Oscar Fingal
O'Flahertie Wills Wilde (1854-1900)
Irish poet and
dramatist whose reputation rests on his comic masterpieces Lady Windermere's
Fan and The Importance of Being Earnest. Among Wilde's other best-known works are his only
novel The Picture of Dorian Gray, which deals very similar theme as Robert Luis Stevenson's Doctor Jekyll and Mister Hyde. Wilde's fairy
tales are very popular - the motifs have been compared to those of Hans Christian Andersen.
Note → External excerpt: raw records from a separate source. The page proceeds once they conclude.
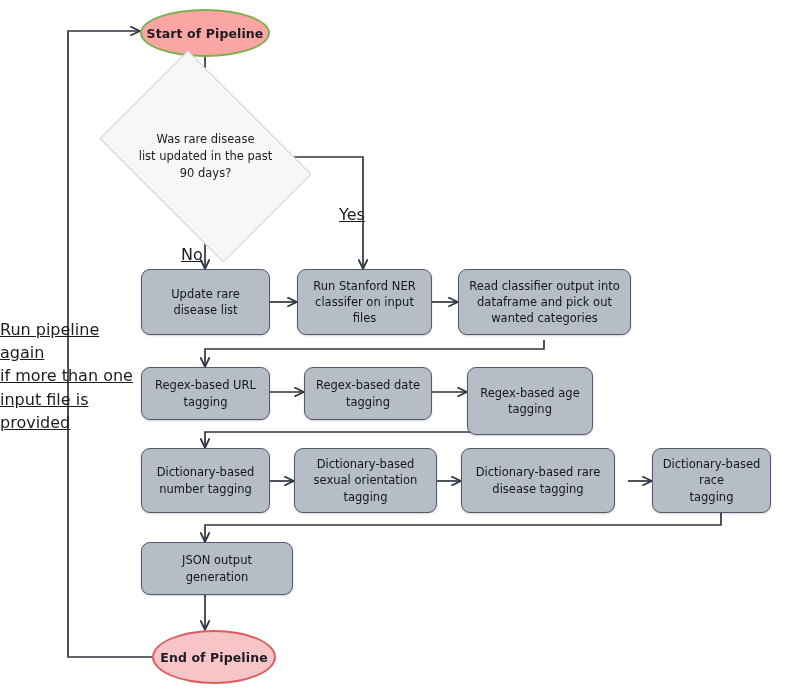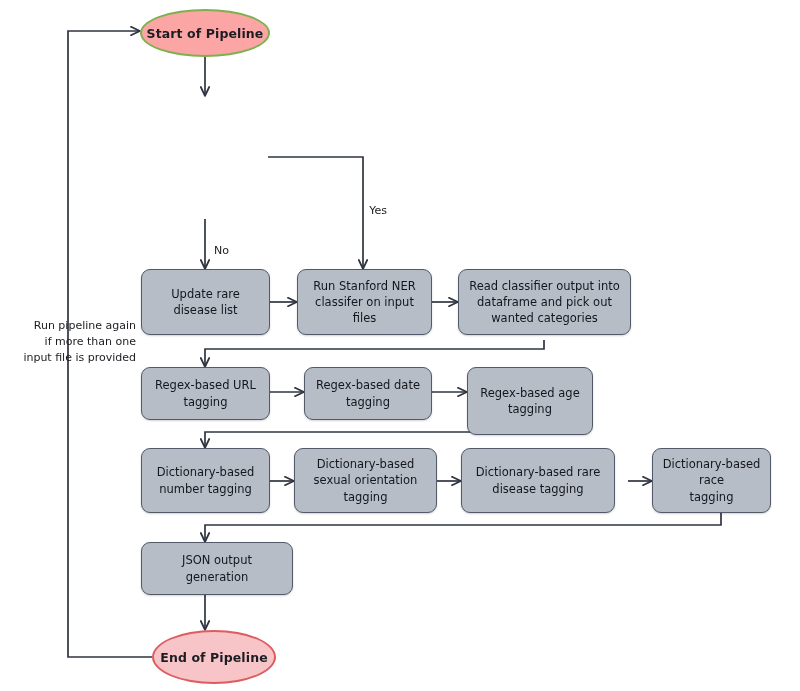--- a/index.html
+++ b/index.html
@@ -89,25 +89,26 @@
     font-size: 11.5px;
     line-height: 1.42;
     color: #14161c;
     padding: 4px 7px;
     box-shadow: 0 1px 2px rgba(0,0,0,0.18);
   }
 
   
   .edge-label {
     position: absolute;
-    font-size: 11px;
+    font-size: 16px;
     color: #1c1c22;
-    text-align: right;
+    text-align: left;
     white-space: pre-line;
     line-height: 1.45;
+    text-decoration: underline;
   }
 </style>
 </head>
 <body>
 
 <div id="canvas">
 
   <svg id="edges" viewBox="0 0 800 691" width="800" height="691">
     <defs>
       <marker id="arrow" viewBox="0 0 10 10" refX="8.2" refY="5" markerWidth="6.2" markerHeight="6.2" orient="auto-start-reverse">
@@ -145,20 +146,26 @@
       <path d="M 205 595 L 205 629" marker-end="url(#arrow)"></path>
 
       <path d="M 152 657 L 68 657 L 68 31 L 139 31" marker-end="url(#arrow)"></path>
     </g>
   </svg>
 
   <div class="node terminal terminal-start" style="left:140px; top:9px; width:130px; height:48px;">
     <span class="node-label">Start of Pipeline</span>
   </div>
 
+  <div class="node decision" style="left:118px; top:94px; width:175px; height:125px;">
+    <span class="diamond-shape"></span>
+    <span class="node-label">Was rare disease
+list updated in the past
+90 days?</span>
+  </div>
 
   <div class="node process" style="left:141px; top:269px; width:129px; height:66px;">
     <span class="node-label">Update rare
 disease list</span>
   </div>
 
   <div class="node process" style="left:297px; top:269px; width:135px; height:66px;">
     <span class="node-label">Run Stanford NER
 classifer on input
 files</span>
"When they entered they found, hanging upon the wall, a splendid
portrait of their master as they had last seen him, in all the wonder of his
exquisite youth and beauty. Lying on the floor was a dead man, in evening
dress, with a knife in his heart. He was withered, wrinkled, and loathsome of
visage. It was not till they had examined the rings that they recognized who it
was." (from The
Picture of Dorian Gray)
Oscar Fingal O'Flahertie Wills Wilde was born in Dublin to unconventional parents. His mother,
Lady Jane Francesca Wilde (1820-96), was a poet and journalist. Her pen name
was Sperenza. According to a story she warded off creditors by reciting
Aeschylus. Wilde's father was Sir William Wilde, an Irish antiquarian, gifted
writer, and specialist in diseases of the eye and ear, who founded a hospital
in Dublin a
year before Oscar was born. His work gained for him the honorary appointment of
Surgeon Oculist in Ordinary to the Queen. Lady Wilde, who was active in the
women's rights movement, was reputed to ignore her husbands
amorous adventures.
Wilde studied at Portora Royal
School, in Enniskillen, County Fermanagh
(1864-71), Trinity College, Dublin
(1871-74) and Magdalen
College, Oxford (1874-78), where he was taught by
Walter Patewr and John Ruskin. Already at the age of
13, Wilde's tastes in clothes were dandy's. "The
flannel shirts you sent in the hamper are both Willie's mine are one quite
scarlet and the other lilac but it is too hot to wear them yet," he wrote
in a letter to his mother. Willie, whom he mentioned, was his elder brother.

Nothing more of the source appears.